Copy out each line containing "features" from the entries below.

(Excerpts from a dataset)
★ ★ ★ ★

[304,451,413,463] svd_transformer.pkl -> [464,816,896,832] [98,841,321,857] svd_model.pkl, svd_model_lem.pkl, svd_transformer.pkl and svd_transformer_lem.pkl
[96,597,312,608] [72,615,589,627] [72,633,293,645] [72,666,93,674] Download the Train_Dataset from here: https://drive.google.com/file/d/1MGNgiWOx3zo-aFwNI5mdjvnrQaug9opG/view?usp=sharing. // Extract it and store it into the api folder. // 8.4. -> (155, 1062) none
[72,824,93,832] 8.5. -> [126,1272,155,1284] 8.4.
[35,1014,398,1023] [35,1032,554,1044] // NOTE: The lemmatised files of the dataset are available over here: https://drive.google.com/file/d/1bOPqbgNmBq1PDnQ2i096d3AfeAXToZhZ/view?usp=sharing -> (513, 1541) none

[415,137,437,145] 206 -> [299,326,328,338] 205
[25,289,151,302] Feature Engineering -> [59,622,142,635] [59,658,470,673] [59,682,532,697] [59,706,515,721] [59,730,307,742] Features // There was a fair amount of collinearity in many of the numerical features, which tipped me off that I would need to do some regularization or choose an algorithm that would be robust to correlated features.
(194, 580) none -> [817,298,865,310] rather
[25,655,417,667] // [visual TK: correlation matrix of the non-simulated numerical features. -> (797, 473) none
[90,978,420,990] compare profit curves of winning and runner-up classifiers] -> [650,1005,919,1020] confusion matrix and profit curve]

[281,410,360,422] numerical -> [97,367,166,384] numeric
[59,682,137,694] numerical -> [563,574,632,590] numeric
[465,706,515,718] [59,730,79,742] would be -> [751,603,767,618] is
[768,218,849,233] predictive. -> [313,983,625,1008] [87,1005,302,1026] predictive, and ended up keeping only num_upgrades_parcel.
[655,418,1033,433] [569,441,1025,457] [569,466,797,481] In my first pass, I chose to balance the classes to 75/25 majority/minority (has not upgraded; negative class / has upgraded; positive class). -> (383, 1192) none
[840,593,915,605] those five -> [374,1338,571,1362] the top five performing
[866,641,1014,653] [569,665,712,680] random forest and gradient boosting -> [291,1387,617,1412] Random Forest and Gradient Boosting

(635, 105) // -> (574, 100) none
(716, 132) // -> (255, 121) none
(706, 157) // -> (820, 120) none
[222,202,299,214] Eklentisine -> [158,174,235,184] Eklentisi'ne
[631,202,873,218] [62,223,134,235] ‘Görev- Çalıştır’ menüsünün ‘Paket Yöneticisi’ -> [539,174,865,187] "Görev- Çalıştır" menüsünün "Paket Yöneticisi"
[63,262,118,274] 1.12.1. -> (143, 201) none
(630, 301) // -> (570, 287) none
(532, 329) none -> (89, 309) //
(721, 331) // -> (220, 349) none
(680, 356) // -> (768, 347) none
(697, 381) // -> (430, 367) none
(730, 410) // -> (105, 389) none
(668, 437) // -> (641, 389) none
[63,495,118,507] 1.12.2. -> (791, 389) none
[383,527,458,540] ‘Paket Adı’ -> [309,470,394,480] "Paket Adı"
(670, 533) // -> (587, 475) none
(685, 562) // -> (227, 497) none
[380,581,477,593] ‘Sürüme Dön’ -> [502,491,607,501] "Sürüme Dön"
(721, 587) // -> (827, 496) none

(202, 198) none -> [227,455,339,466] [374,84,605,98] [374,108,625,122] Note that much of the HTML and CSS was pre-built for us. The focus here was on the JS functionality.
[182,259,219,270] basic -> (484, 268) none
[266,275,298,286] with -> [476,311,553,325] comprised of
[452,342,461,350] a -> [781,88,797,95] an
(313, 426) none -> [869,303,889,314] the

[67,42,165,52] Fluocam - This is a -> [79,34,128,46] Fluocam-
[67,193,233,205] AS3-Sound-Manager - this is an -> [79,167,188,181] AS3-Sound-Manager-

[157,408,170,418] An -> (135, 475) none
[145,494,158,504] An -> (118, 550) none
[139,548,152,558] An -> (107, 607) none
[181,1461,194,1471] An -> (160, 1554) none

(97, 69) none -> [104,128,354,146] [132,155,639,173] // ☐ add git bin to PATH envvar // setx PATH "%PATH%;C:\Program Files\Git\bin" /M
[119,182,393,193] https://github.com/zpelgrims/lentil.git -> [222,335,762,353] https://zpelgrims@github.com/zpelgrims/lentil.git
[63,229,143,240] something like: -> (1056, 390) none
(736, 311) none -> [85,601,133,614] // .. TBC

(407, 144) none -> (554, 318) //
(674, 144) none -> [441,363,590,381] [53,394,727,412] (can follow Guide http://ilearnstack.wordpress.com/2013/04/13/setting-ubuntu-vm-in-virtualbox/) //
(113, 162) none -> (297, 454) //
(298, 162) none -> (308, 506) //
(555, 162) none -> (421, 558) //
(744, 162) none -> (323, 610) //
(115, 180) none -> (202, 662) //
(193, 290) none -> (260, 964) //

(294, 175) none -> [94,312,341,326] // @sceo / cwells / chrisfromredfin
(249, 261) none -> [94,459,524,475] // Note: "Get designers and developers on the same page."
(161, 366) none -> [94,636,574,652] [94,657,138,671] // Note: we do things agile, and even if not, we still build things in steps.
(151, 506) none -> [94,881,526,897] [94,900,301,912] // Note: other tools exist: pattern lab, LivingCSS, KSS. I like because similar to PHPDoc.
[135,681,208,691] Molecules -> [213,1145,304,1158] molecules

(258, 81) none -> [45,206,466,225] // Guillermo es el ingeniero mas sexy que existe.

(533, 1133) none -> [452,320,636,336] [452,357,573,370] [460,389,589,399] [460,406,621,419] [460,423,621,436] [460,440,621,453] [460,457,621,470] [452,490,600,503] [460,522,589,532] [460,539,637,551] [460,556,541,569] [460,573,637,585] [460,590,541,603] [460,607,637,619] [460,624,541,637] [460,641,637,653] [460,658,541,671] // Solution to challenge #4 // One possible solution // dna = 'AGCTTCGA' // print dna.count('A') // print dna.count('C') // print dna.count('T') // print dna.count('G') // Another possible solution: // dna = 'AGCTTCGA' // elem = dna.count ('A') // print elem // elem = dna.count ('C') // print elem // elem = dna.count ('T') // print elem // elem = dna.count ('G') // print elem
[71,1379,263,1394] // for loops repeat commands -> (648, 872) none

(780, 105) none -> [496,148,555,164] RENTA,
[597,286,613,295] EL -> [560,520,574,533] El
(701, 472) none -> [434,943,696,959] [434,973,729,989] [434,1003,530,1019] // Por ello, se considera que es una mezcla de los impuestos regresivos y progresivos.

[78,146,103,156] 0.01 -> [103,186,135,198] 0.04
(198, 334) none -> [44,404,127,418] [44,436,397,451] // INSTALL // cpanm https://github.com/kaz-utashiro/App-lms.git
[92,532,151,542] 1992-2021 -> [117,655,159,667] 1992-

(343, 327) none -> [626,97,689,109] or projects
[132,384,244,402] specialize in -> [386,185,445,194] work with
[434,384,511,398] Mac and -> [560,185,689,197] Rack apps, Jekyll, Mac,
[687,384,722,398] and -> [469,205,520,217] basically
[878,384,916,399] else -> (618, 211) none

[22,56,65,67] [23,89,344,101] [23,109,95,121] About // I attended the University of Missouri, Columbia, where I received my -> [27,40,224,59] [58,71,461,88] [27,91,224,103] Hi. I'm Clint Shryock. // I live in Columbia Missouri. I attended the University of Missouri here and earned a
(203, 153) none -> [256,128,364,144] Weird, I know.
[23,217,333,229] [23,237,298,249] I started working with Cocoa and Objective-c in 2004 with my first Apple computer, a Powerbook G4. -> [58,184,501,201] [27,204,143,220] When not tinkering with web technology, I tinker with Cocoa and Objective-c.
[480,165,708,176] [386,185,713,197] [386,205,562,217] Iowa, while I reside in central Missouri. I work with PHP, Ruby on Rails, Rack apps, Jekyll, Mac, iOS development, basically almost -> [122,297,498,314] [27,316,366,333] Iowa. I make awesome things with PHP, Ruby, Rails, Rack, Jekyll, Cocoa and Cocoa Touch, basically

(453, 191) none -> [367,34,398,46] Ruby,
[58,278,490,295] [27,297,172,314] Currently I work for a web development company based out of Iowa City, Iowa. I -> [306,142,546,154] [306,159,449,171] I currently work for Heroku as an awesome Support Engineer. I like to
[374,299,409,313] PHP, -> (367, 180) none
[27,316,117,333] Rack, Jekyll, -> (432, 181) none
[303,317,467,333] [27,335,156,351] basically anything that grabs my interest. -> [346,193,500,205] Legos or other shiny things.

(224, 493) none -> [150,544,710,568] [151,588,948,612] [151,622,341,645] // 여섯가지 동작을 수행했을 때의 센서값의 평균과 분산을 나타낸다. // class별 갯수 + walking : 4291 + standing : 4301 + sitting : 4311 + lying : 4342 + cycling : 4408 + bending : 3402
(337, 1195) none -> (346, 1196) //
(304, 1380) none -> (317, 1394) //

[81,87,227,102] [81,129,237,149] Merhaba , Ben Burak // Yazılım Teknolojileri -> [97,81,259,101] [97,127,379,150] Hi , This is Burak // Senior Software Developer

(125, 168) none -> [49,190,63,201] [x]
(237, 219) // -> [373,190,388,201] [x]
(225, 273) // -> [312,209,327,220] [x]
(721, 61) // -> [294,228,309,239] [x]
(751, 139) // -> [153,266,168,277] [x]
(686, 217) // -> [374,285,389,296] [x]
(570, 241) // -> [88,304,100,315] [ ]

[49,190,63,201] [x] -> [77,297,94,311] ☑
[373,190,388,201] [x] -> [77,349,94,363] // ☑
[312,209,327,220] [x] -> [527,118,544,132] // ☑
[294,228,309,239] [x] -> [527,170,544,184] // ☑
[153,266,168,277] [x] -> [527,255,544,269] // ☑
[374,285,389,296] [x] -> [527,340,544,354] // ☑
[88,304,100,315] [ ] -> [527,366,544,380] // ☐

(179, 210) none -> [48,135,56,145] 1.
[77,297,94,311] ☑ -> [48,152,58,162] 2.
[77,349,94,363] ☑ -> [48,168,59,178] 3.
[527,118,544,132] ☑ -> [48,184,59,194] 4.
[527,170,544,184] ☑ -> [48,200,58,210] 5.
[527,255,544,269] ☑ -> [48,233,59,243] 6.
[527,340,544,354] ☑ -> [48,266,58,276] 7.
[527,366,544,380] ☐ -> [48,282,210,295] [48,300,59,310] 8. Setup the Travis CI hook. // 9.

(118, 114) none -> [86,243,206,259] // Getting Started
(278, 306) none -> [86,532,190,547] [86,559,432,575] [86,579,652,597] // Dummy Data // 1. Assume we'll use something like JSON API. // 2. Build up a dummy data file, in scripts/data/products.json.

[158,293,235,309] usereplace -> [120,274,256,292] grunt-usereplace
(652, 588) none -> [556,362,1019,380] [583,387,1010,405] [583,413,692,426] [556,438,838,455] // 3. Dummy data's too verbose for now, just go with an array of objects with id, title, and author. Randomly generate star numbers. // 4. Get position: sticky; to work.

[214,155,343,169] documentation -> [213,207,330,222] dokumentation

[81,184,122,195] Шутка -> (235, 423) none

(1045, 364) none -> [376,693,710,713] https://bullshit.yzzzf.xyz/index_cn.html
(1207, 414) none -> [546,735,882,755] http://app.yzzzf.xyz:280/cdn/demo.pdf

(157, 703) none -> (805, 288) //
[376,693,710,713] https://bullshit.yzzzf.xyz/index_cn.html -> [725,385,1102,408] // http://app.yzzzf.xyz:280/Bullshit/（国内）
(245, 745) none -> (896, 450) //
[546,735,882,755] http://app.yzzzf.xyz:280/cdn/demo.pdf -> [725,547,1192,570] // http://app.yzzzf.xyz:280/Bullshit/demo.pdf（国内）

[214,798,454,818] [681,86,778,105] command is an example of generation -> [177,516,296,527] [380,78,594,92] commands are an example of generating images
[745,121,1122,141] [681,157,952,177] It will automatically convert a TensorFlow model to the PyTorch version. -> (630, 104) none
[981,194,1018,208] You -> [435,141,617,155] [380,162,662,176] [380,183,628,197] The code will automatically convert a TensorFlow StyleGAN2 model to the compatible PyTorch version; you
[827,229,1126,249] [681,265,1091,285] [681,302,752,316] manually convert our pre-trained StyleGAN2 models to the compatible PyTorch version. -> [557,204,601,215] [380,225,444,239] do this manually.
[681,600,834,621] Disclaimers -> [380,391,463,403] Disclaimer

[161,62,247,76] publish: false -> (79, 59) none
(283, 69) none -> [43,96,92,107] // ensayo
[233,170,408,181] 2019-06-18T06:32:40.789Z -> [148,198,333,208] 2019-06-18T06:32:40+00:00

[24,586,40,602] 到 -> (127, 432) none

★ ★ ★ ★

__EXERCISE ANSWER__.
[25,289,151,302] Feature Engineering -> [59,622,142,635] [59,658,470,673] [59,682,532,697] [59,706,515,721] [59,730,307,742] Features // There was a fair amount of collinearity in many of the numerical features, which tipped me off that I would need to do some regularization or choose an algorithm that would be robust to correlated features.
[25,655,417,667] // [visual TK: correlation matrix of the non-simulated numerical features. -> (797, 473) none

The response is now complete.